Sunday afternoon brought to us the most intimate hour of all. We met to celebrate the 'communion of saints'. We did not use that phrase, but that was what we meant*. On the first Sunday of each term it became our custom to rise in token of our renewal o f our mutual promise of perfect mutual loyalty within the College, that promise which provides and assures that atmosphere of mutual trust and confidence which makes of any community life a pure joy. It was during that hour also that we reminded ourselves of the larger fellowship of our College, and we did so in full assurance that in every place whither we have wandered we also were being remembered.
We closed with an Act of communion with all whom under whatever name call upon the Name of our Lord Jesus, their Lord and ours. Any occasion or happening of interest in this connection, we also remembered.
It would be impossible to tell you in words of my own how central to our College life and service that hour became.
The words which I associate with my memories of it are those words of radiant assurance: “He is Lord of lords and King of kings, and they also shall overcome who are with Him, called, and chosen, and faithful.” (I know that the exigencies of College work have made it neccessary to change this hour; but I feel sure that that supreme expression of our common life of which it was the symbol is still cherished among you.)

Our Prayer Room:

In these developments of our devotional life lay the germ of the idea of a chapel. Long before we left Atholl Crescent, when whispers building a Missionary College began to be heard, we who were of the Institute began to discuss our share in it; and it was in the direction of rest and quiet and worship that our minds instinctively turned. Our first thought was of a Best room, then we began to dream of a Quiet room or Prayer room. (We did not then speak of it as chapel). We furnished the Best room, built the Prayer room, and out of the Prayer room fund we furnished a bedroom which we named 'lona'.
Let me make quite clear that we had no idea that our Prayer Room would be more sacred than any other room in the house. If it has become more sacred it is because for many of us sacred associations have gathered in it, which is another matter. The whole of the house was dedicated to the service of God in His Church and Kingdom; and in a true sense the Common Room and the Dining room were set apart for their purposes exactly as was the prayer room. 'Sacred' and 'secular' had no place in the first Missionary College, and we had no intention of making such distinctions, in ours. The chapel is simply the place where prayer is wont to be made! Besides, I was myself an old missionary, and knew that the missionary must learn the 'practice of the Presence of
God' in all sorts of places and circumstances, just as Brother Lawrence learned it, you remember, amongst the pots and pans in his kitchen. I expect there is no need to enlarge upon this. One of the most sacred experiences of my own life came to me neither in church nor chapel, but as I walked along the west end of Princes Street one May afternoon many years ago; and my shrine was the beloved old Castle Rock! Our sacred spots are just where we meet with God.

Why then a Chapel?

But there is another aspect of this need that we practice the Presence of God, especially in the case of such a community as ours. The corporate devotional life had evolved, as I have told you, during the passing years, and it seemed to us that we needed some quiet corner in which those Acts of common prayer, with any further Acts which should be added to them, should be perpetuated. I think we were rightly inspired "both in motive and in exeeution. Our chapel is a perfect trysting-place, is it not - quiet, simple, austerely beautiful?
I must, I think, mention a few of its memorable occasions during those earlier years. One of our own students was baptised in chapel just before she went abroad; and a whole family reclaimed from practical, heathism was also baptised. During the 1910 World Missionary Conference an actual representation of the Church catholic and apostolic, our guests, met in chapel daily for morning prayers: a Japanese, a Chinese, an Indian, a Burmese missionary, each to his own people; besides an American missionary bishop and his wife, Ruth Rouse the beloved representative of S.C.M. and of the Federation, and last but not least, Dr and Mrs Macnicol of Poona.
Lastly, we hold here, in our own home, our yearly Old Students' Retreat, and we are permitted to celebrate then as on other fitting occasions, the sacrament of the Holy Supper.
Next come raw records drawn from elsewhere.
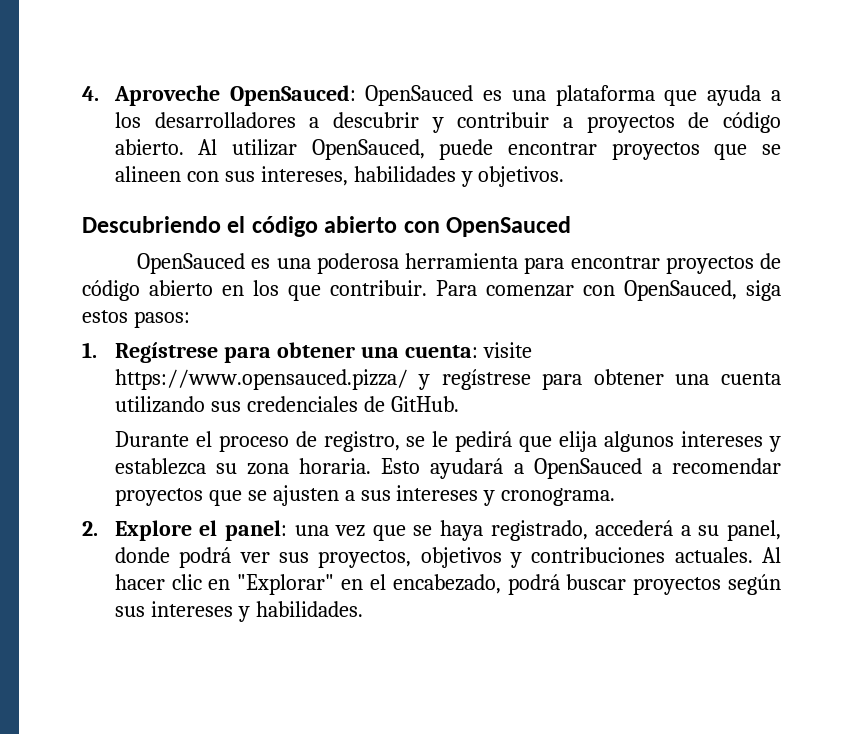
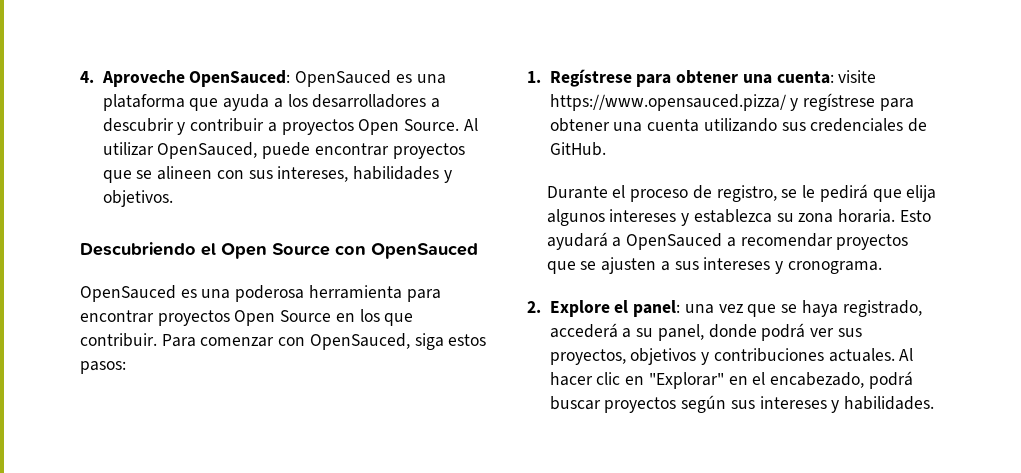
- 4. Aproveche OpenSauced: OpenSauced es una plataforma que ayuda a los desarrolladores a descubrir y contribuir a proyectos de código abierto.
+ 4. Aproveche OpenSauced: OpenSauced es una plataforma que ayuda a los desarrolladores a descubrir y contribuir a proyectos Open Source.
- Descubriendo el código abierto con OpenSauced
+ Descubriendo el Open Source con OpenSauced
- OpenSauced es una poderosa herramienta para encontrar proyectos de código abierto en los que contribuir.
+ OpenSauced es una poderosa herramienta para encontrar proyectos Open Source en los que contribuir.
Associations may, as I have already hinted, be good or bad according to our re-action to them. We may, for example, learn to depend upon the chapel, and may suffer spiritual loss when separated from it. (I heard lately of one old student who suffered this experience). Attachment to it may become so strong that we make a sort of fetish of it. We may even turn it into a hot-house or forcing-house of the spiritual life- a fatal blunder.
But suppose that we make of College and chapel, for ourselves and for each other a true successor of that original Galilean College, that we move freely in the open spaces of the spirit, in closest fellowship with the Master Himself, is there any limit to the inspiration we may receive and carry out with us when we set out upon the Mission which He may entrust to us? And for those of us who are in the thick of the fight with evil, for those of us who have finished our course, does not the thrill of that inspiration remain with us, renewed every time we return."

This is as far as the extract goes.